## WORK INSTRUCTIONS
Nothing but a number is wanted here: the count of lines in the data holding the word "none".

## DATA

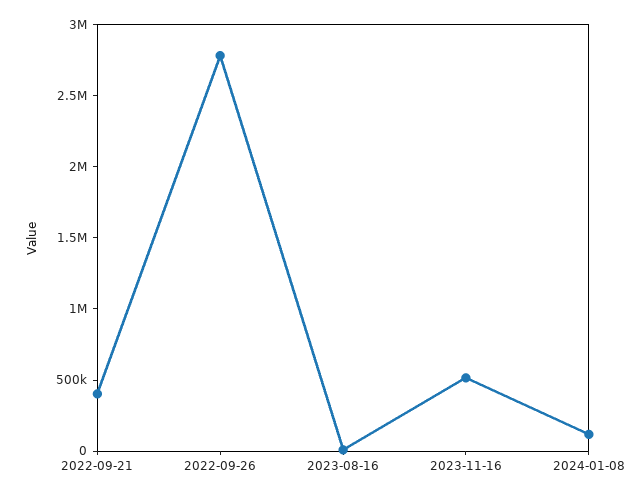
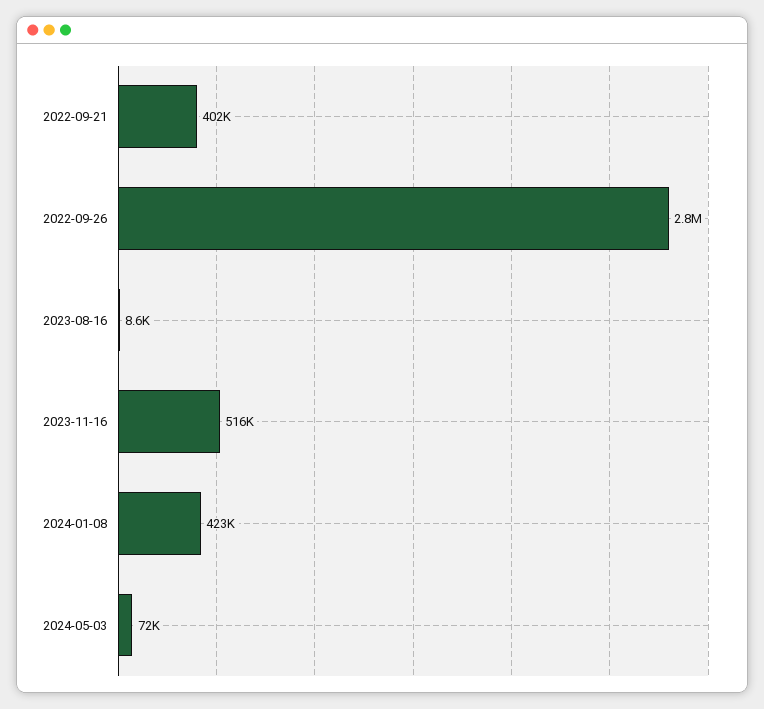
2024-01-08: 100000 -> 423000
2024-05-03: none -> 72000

...

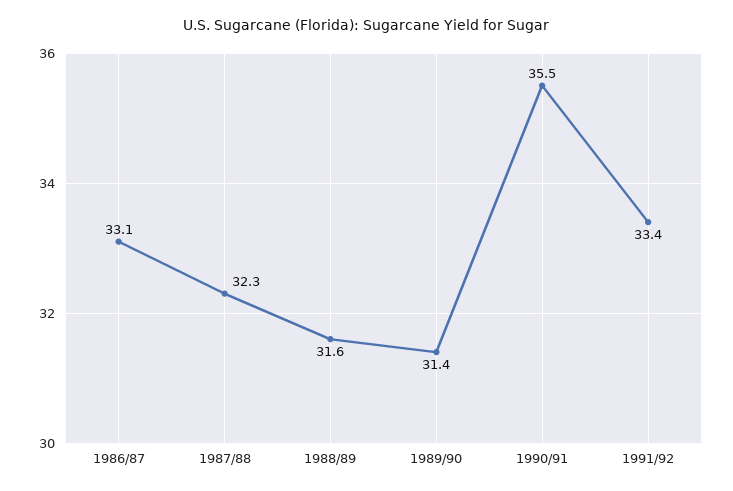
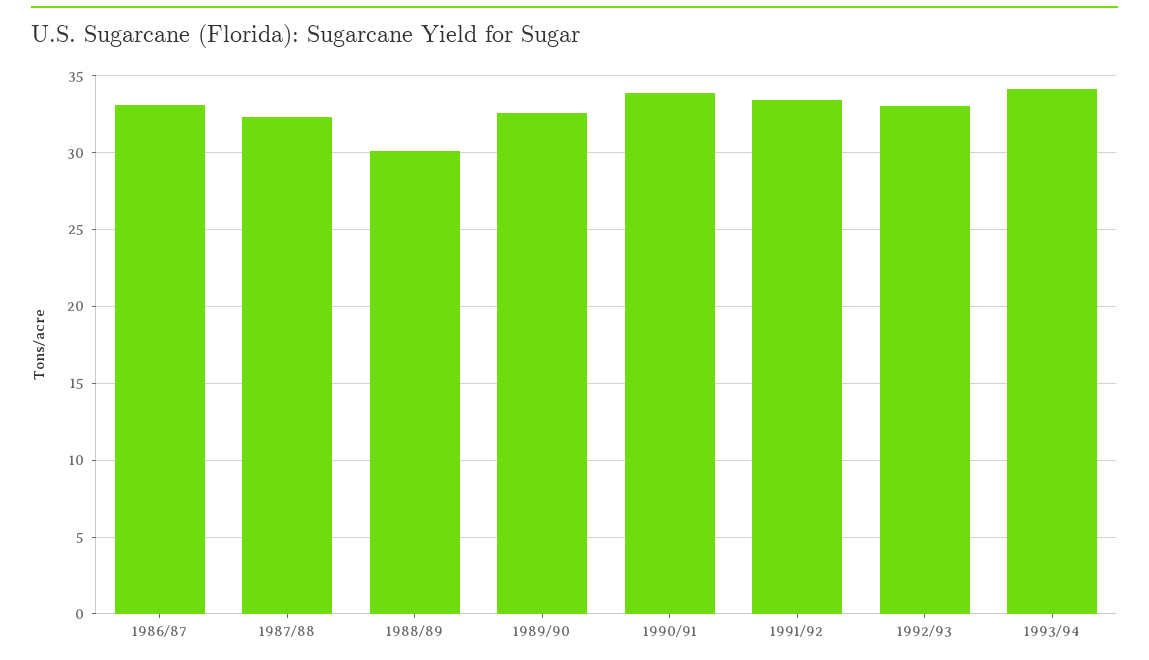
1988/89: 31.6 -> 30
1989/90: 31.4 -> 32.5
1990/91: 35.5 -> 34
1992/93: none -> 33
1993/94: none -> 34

--

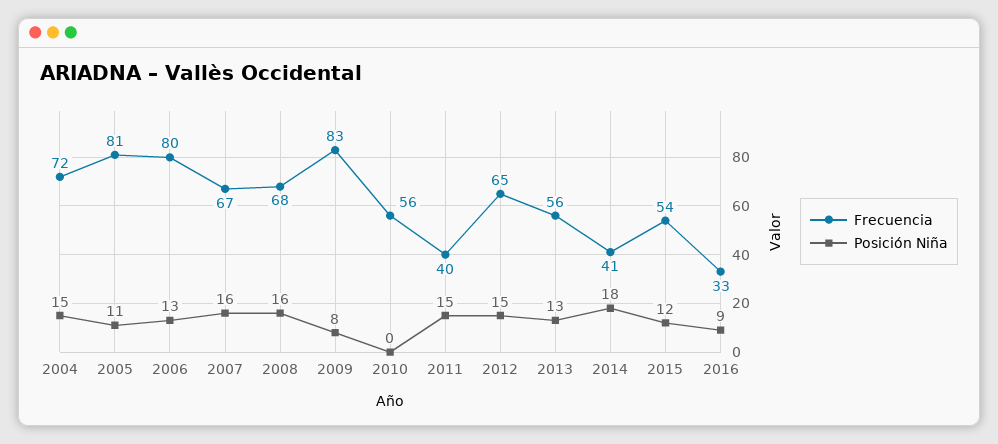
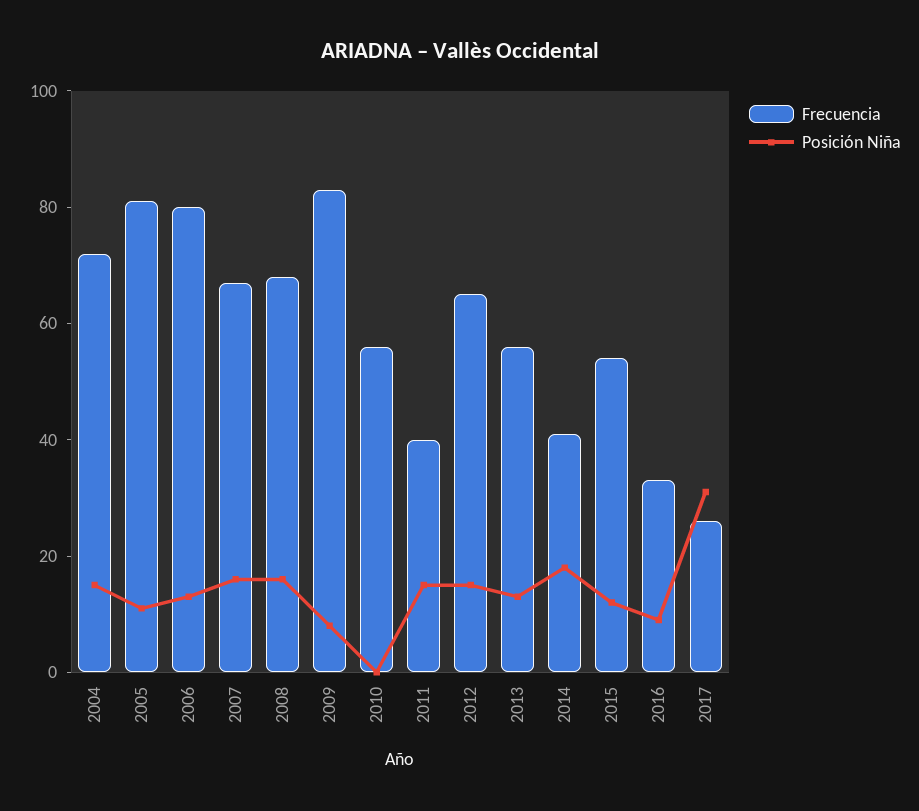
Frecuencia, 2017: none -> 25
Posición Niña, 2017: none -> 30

## OUTPUT BELOW
5